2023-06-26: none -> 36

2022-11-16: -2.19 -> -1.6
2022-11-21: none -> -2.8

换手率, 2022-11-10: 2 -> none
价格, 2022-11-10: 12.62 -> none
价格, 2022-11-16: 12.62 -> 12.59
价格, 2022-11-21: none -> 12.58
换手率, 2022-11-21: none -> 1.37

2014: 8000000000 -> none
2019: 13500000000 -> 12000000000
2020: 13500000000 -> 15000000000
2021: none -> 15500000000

* * * * * * * * *

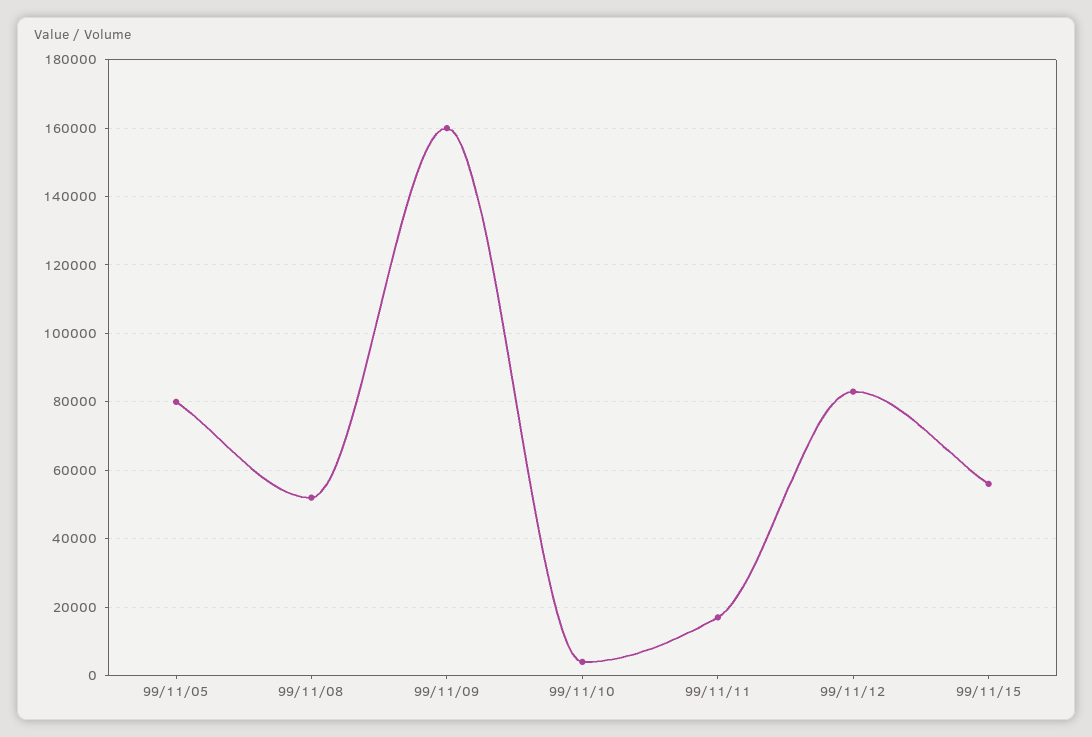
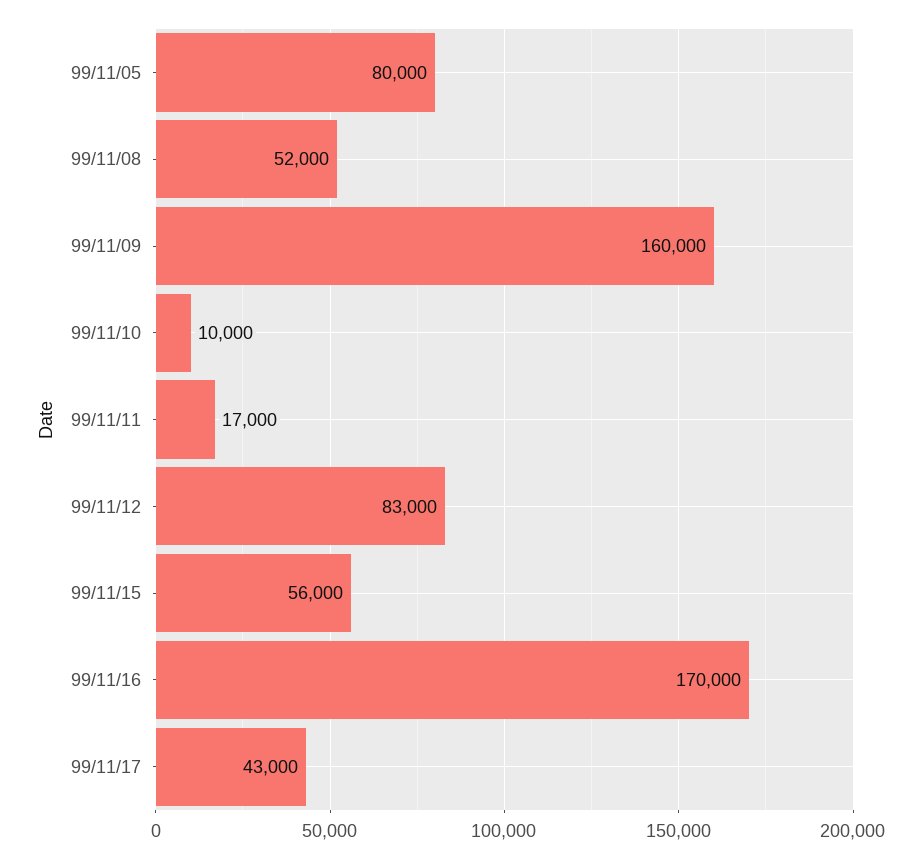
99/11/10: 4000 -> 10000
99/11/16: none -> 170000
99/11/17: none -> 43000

* * * * * * * * *

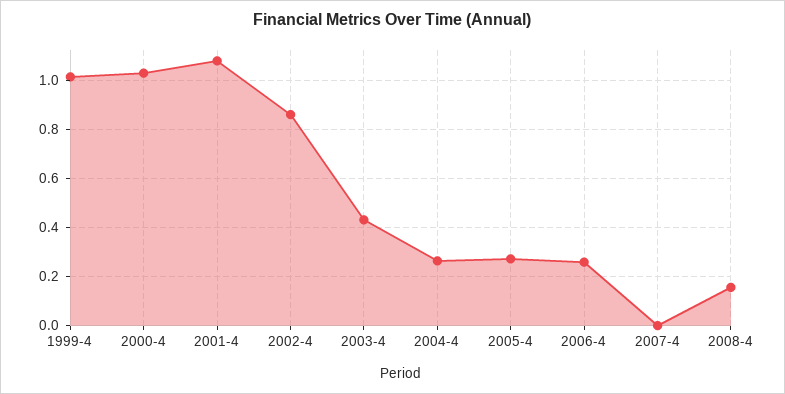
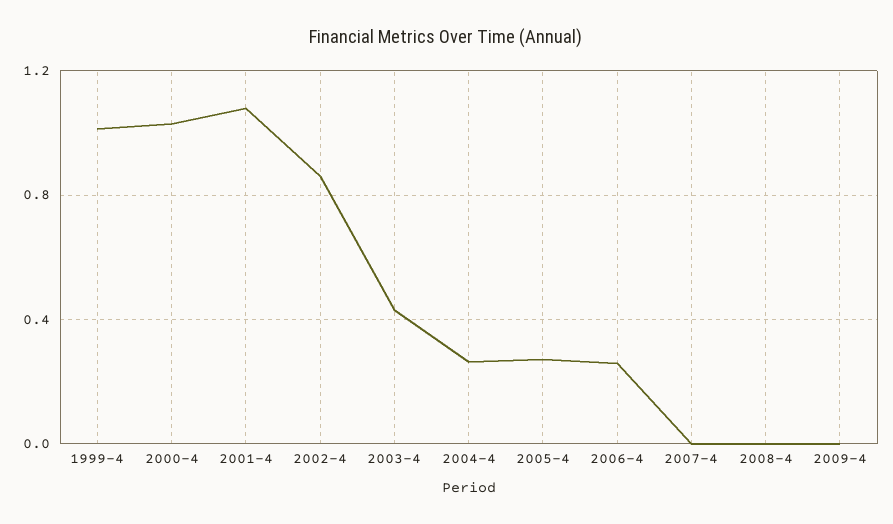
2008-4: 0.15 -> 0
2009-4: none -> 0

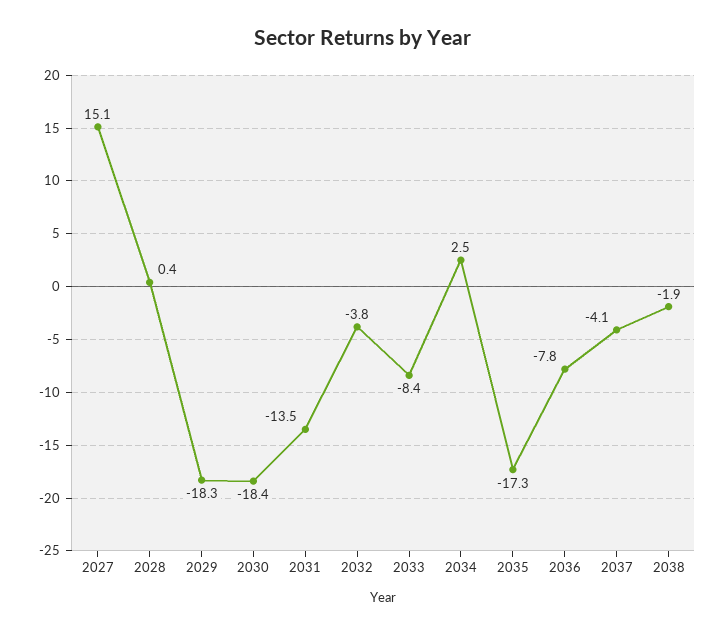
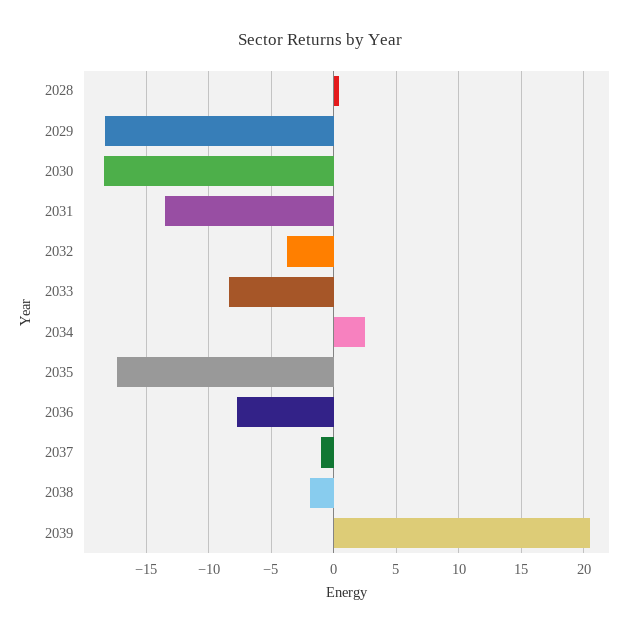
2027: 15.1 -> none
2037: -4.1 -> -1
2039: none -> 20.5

* * * * * * * * *

#### [Task to carry out]
Among the entries above, copy exactly only the lines starting with the one containing "2022-11-16: -2.19 -> -1.6" and going through the one containing "2021: none -> 15500000000", both ends included.

#### [Written answer]
2022-11-16: -2.19 -> -1.6
2022-11-21: none -> -2.8

换手率, 2022-11-10: 2 -> none
价格, 2022-11-10: 12.62 -> none
价格, 2022-11-16: 12.62 -> 12.59
价格, 2022-11-21: none -> 12.58
换手率, 2022-11-21: none -> 1.37

2014: 8000000000 -> none
2019: 13500000000 -> 12000000000
2020: 13500000000 -> 15000000000
2021: none -> 15500000000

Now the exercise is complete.